> _Requirement_
The expected output is the full set of entries, printed exactly, without pictures.

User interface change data
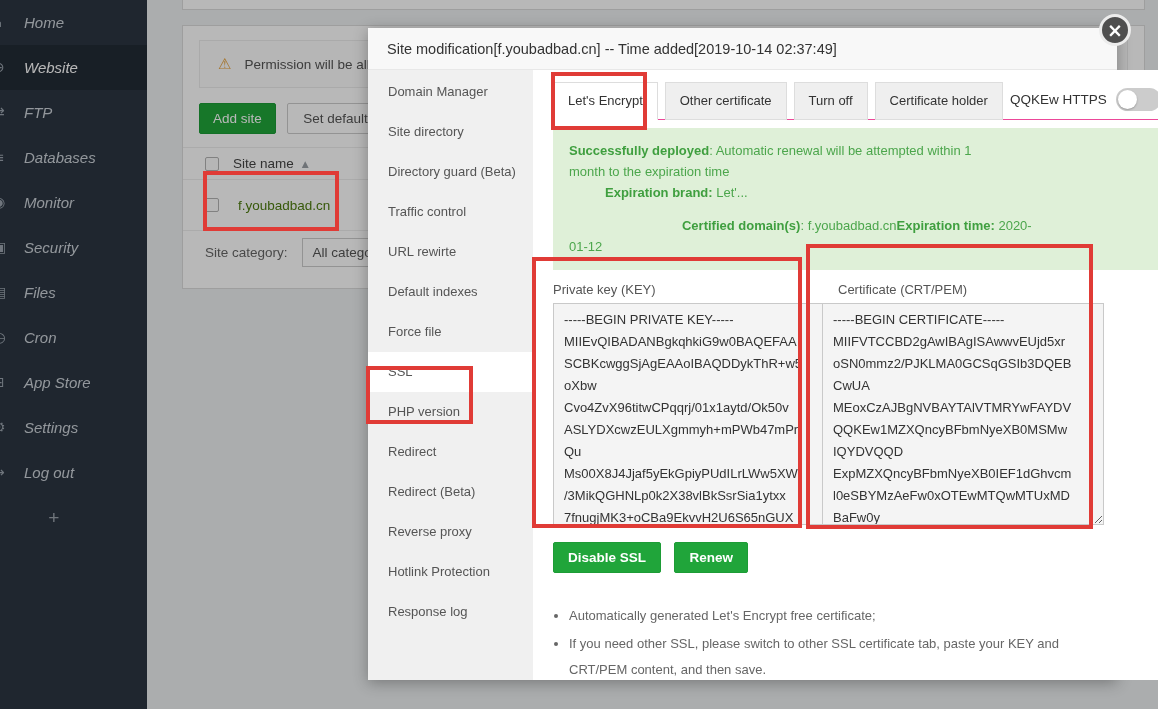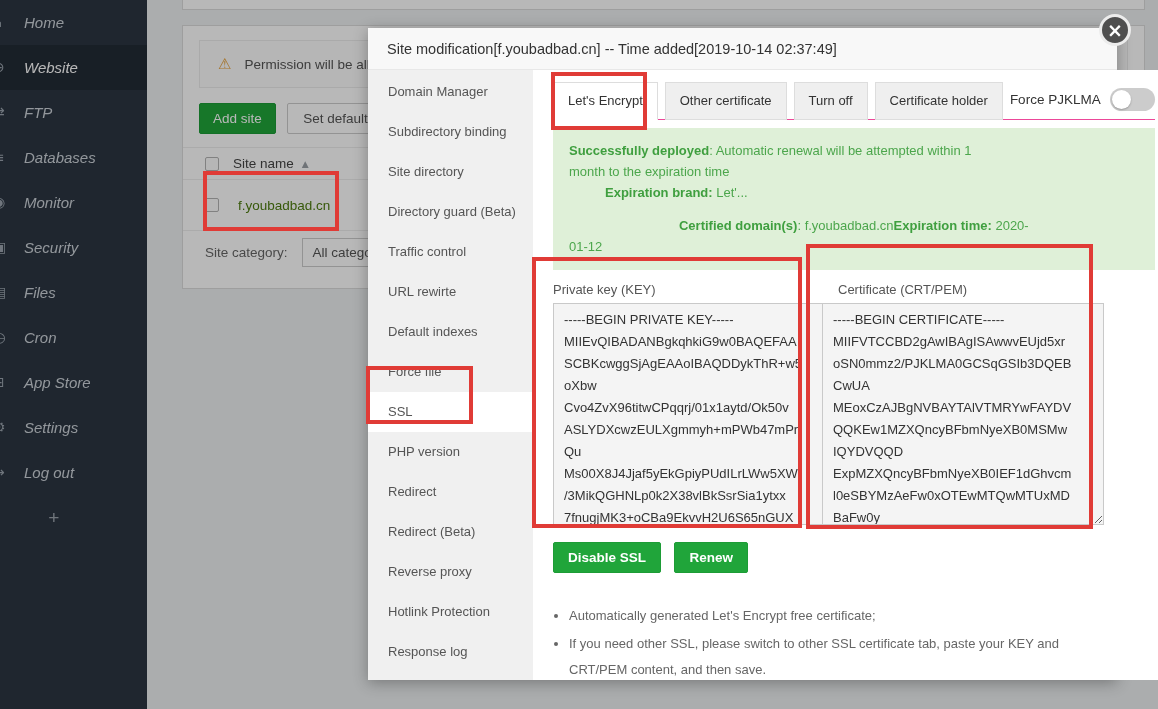"Force PJKLMA" span { text: Force PJKLMA -> QQKEw HTTPS }
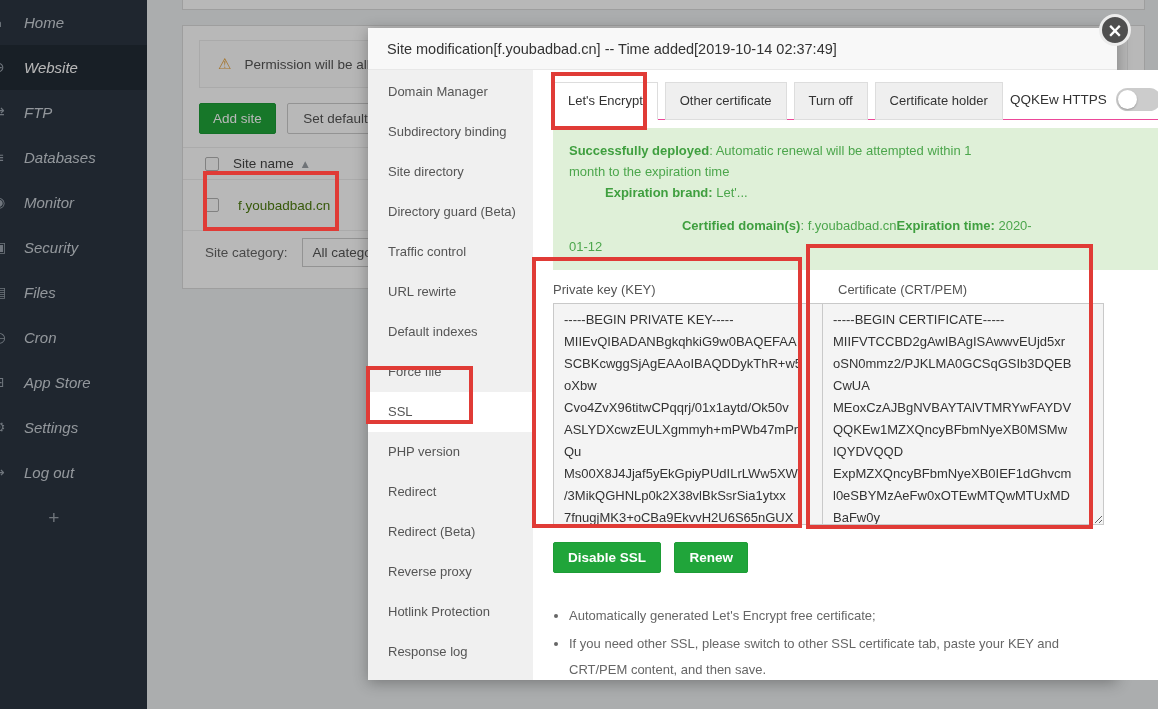"Subdirectory binding" div.m-item { html: <div>Subdirectory binding</div> -> none }
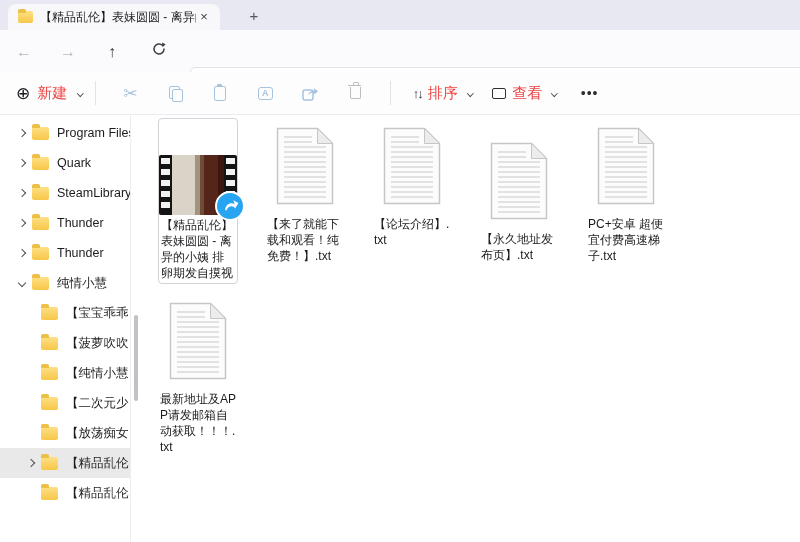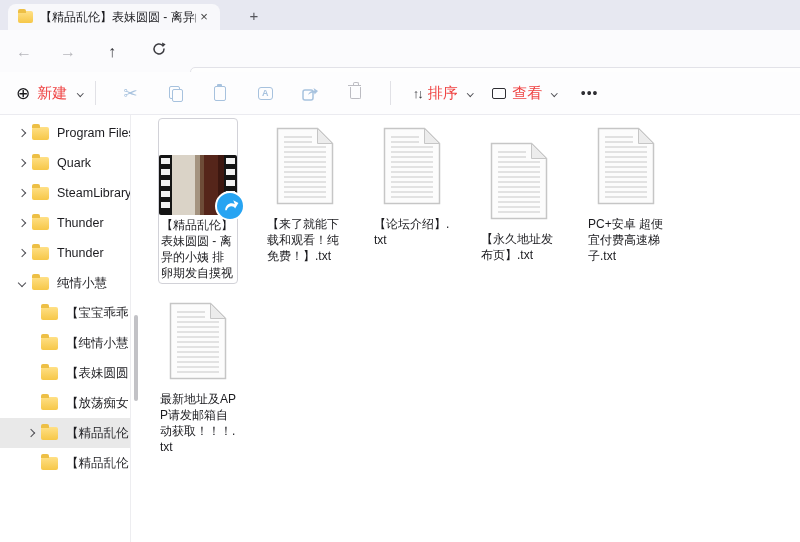"【菠萝吹吹" div.srow { html: none -> <div> <span></span> <span></span> <span>【菠萝吹吹</span> </div> }
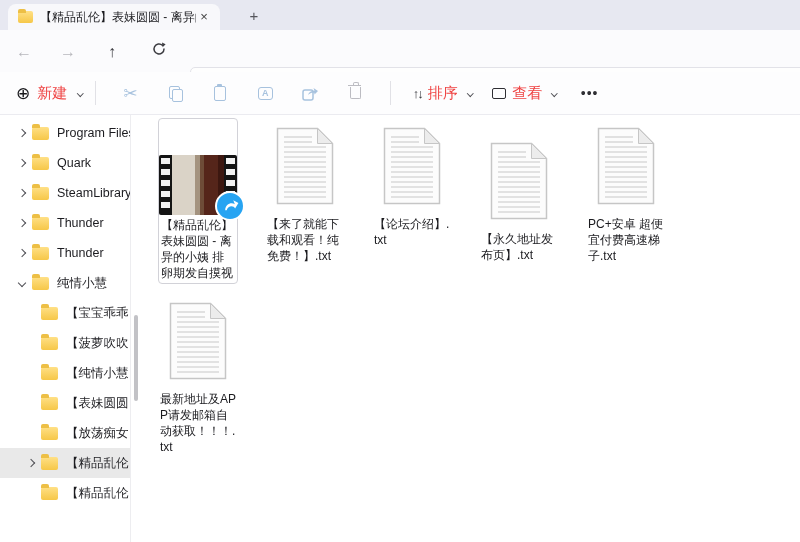"【表妹圆圆" span.slabel { text: 表妹圆圆 -> 二次元少 }
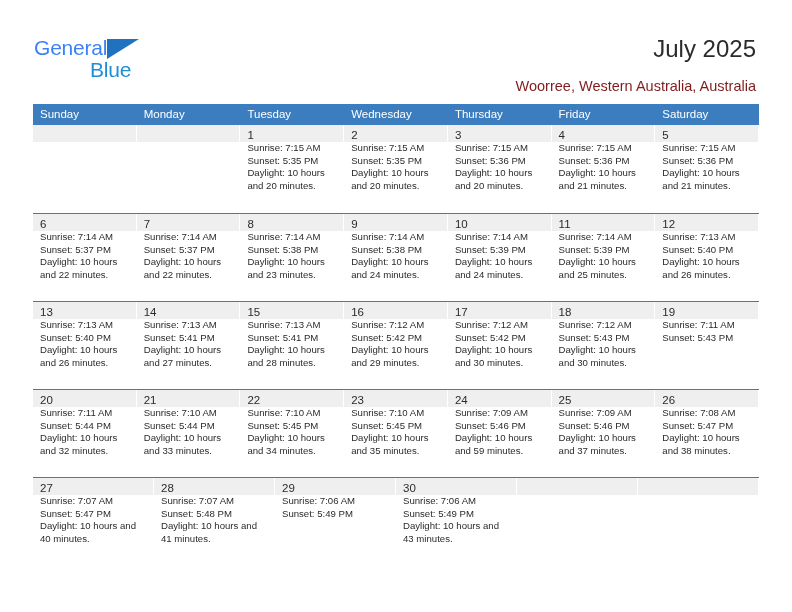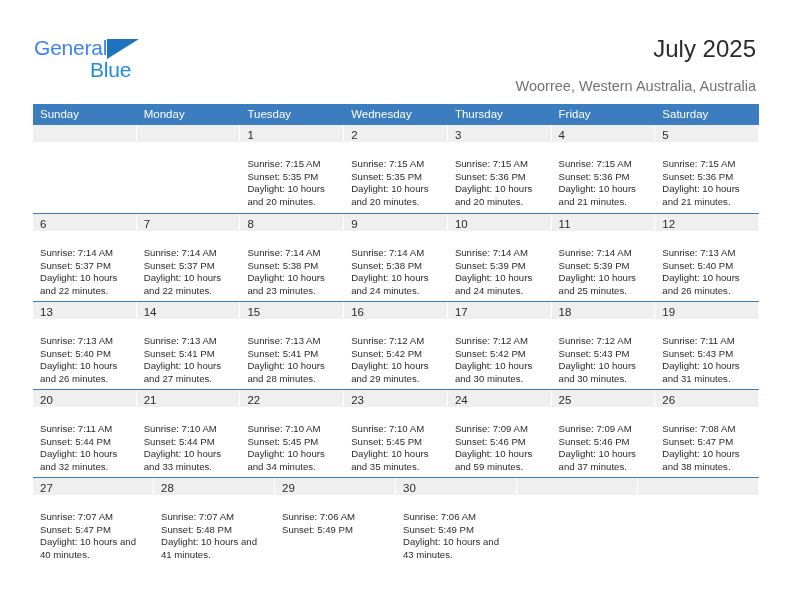"Woorree, Western Australia, Australia" .subtitle { color: #737373 -> #7f1d1d }
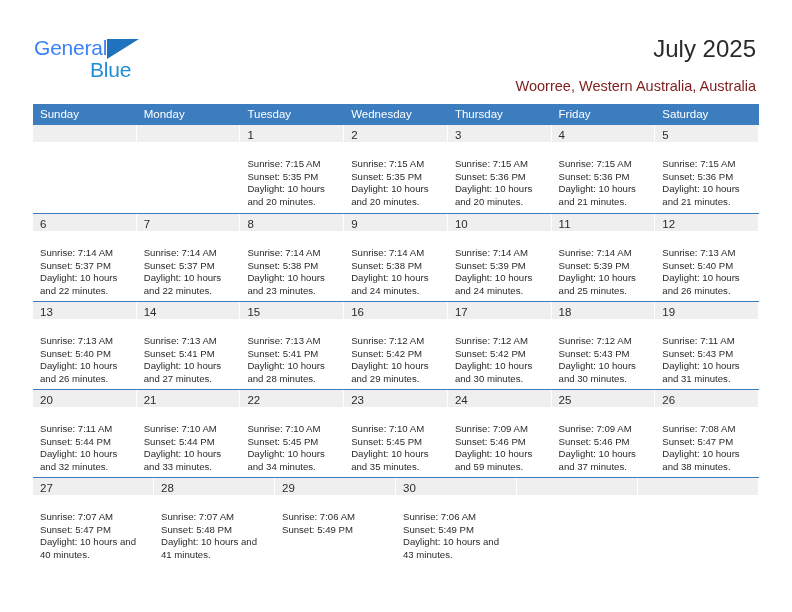"Sunrise: 7:15 AM" .dayinfo { padding: 16px 6px 0 7px -> 0 6px 0 7px }
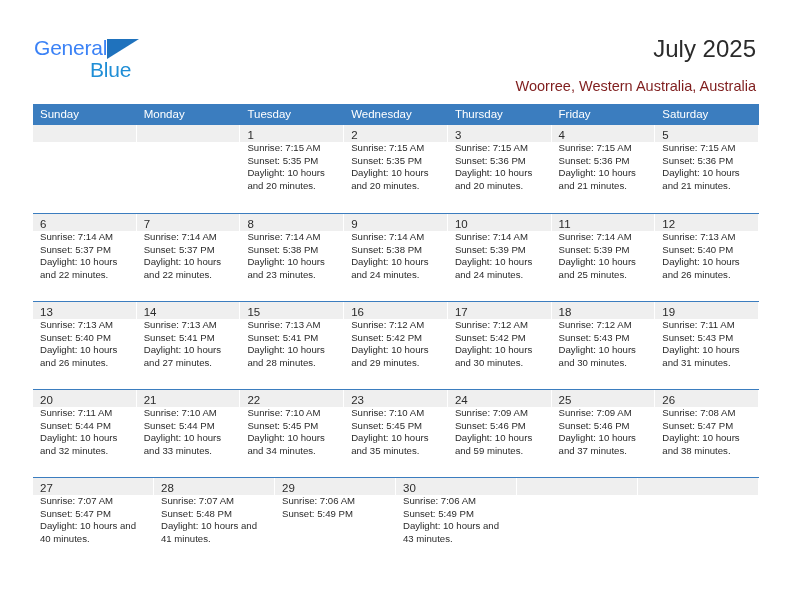"Daylight: 10 hours and 31" div.daylight { html: <div>Daylight: 10 hours and 31 minutes.</div> -> none }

> _Response area_
"Force PJKLMA" span { text: Force PJKLMA -> QQKEw HTTPS }
"Subdirectory binding" div.m-item { html: <div>Subdirectory binding</div> -> none }
"【菠萝吹吹" div.srow { html: none -> <div> <span></span> <span></span> <span>【菠萝吹吹</span> </div> }
"【表妹圆圆" span.slabel { text: 表妹圆圆 -> 二次元少 }
"Woorree, Western Australia, Australia" .subtitle { color: #737373 -> #7f1d1d }
"Sunrise: 7:15 AM" .dayinfo { padding: 16px 6px 0 7px -> 0 6px 0 7px }
"Daylight: 10 hours and 31" div.daylight { html: <div>Daylight: 10 hours and 31 minutes.</div> -> none }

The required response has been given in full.